Tendance à la baisse des prix de l'électricité à long terme
Bien qu'à court terme elle soit affectée par l'inflation et les perturbations des chaînes d'approvisionnement, la caractéristique du coût marginal nul des énergies renouvelables entraîne une tendance à la baisse des prix de gros de l'électricité sur le long terme. Les contrats à prix fixe et les accords d'achat d'électricité (PPA) offrent des coûts stables aux consommateurs industriels et commerciaux, favorisant ainsi le processus d'électrification.
Défis rencontrés
Goulots d'étranglement des infrastructures de réseau
Une part élevée d'énergies renouvelables nécessite une mise à niveau à grande échelle du réseau, y compris le transport interrégional, la modernisation intelligente et les installations de stockage d'énergie. Actuellement, les investissements mondiaux dans les réseaux sont bien inférieurs à la demande, et la congestion du transport entraîne toujours des phénomènes d'abandon de l'éolien et du solaire.
Incertitudes politiques
Les politiques de certains pays sont instables, comme l'annulation par le gouvernement fédéral américain de certains projets d'énergie propre, bien que les engagements au niveau des États et des entreprises aient comblé les lacunes. Les mécanismes de tarification du carbone progressent lentement, affaiblissant les incitations à la sortie des combustibles fossiles.
Risques liés aux matières premières et à la chaîne d'approvisionnement
La concentration élevée de l'offre de minéraux clés tels que le lithium, le cobalt et les terres rares, ainsi que la volatilité des prix, affectent les coûts de fabrication des batteries et de l'énergie éolienne. L'économie verte doit établir des chaînes d'approvisionnement diversifiées et des systèmes de recyclage circulaire.
Pression d'adaptation des modèles d'affaires
Les entreprises de services publics traditionnelles sont confrontées à des pressions de transformation de leurs modèles de revenus.
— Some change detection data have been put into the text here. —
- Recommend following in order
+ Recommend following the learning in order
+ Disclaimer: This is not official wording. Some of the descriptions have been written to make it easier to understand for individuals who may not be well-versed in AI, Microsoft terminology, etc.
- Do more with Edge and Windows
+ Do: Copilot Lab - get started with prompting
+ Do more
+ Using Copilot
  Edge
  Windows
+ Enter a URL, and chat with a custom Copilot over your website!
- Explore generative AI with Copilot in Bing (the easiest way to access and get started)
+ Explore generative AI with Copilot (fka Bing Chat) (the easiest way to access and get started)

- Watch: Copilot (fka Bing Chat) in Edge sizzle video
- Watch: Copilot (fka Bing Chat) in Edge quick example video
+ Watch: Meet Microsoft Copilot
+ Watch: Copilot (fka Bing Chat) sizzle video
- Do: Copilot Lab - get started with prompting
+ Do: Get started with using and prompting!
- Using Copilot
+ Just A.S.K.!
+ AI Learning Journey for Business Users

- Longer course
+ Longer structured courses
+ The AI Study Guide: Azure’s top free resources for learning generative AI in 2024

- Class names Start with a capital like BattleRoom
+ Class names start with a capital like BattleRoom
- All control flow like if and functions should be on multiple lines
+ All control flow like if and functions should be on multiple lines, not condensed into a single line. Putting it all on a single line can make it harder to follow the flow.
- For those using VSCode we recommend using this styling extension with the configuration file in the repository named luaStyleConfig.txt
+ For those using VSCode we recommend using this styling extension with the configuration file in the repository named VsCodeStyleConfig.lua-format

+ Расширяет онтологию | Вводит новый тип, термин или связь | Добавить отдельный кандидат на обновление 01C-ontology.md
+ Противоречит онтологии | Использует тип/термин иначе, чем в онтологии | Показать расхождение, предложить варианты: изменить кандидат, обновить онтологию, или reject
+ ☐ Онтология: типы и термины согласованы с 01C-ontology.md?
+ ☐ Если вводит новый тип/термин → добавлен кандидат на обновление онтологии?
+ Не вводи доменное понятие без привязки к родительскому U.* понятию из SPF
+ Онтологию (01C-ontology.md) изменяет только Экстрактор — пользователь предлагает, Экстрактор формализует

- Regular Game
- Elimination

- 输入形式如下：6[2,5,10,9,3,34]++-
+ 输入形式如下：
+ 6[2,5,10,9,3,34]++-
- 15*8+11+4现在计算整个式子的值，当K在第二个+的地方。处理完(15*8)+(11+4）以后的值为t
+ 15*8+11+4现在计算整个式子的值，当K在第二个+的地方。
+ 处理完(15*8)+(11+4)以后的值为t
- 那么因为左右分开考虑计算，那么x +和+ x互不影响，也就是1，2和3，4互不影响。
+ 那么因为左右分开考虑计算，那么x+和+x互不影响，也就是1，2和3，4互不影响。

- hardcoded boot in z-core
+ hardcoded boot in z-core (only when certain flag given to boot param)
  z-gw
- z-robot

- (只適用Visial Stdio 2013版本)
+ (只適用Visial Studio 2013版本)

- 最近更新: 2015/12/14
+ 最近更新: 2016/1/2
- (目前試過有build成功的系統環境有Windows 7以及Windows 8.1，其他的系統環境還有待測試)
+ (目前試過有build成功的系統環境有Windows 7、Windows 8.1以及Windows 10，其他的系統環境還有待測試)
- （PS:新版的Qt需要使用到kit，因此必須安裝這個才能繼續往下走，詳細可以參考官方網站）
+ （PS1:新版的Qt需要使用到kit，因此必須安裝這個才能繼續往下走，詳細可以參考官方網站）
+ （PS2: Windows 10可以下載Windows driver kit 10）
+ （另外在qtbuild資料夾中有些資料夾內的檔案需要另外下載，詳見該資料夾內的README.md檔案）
La conception du marché de l'électricité doit s'adapter aux ressources distribuées et à la réponse à la demande. Les mécanismes de rémunération du stockage d'énergie sont encore imparfaits, ce qui affecte le financement des projets de stockage d'énergie indépendants.
Perspectives futures
Au cours des 5 à 20 prochaines années, l'économie verte continuera de croître à un taux annuel de 8 à 12 %. Les progrès technologiques permettront de réduire encore de 30 à 50 % le coût actualisé de l'électricité solaire et éolienne, tandis que le stockage à longue durée et l'hydrogène combleront le dernier fossé de la décarbonation. On prévoit que la structure énergétique mondiale atteindra un point de bascule où les énergies renouvelables représenteront plus de la moitié de la production d'électricité vers 2035.
En matière d'investissement, les obligations vertes, les obligations de transition et les marchés du carbone se développeront davantage, tandis que les fonds de capital-investissement et d'infrastructure accéléreront leur entrée. Sur le plan politique, les conférences climatiques telles que la COP30 et la COP31 favoriseront de nouveaux engagements de réduction des émissions et des mécanismes de financement.
Cependant, les défis ne doivent pas être ignorés. Les investissements dans les réseaux doivent doubler, les chaînes d'approvisionnement en minéraux clés doivent être renforcées et le consensus politique doit être consolidé. Le succès à long terme de l'économie verte dépend de sa capacité à résoudre les problèmes d'équité de répartition et d'impact écologique tout en poursuivant la croissance.
Dans l'ensemble, une capitalisation boursière de 10 000 milliards de dollars n'est pas un point d'arrivée, mais un point de départ pour une transition accélérée. L'énergie propre non seulement devient dominante, mais elle remodèle également l'économie mondiale et la carte géopolitique. Le capital a déjà fait son choix ; la prochaine étape dépend de la synergie entre les décideurs politiques et l'industrie.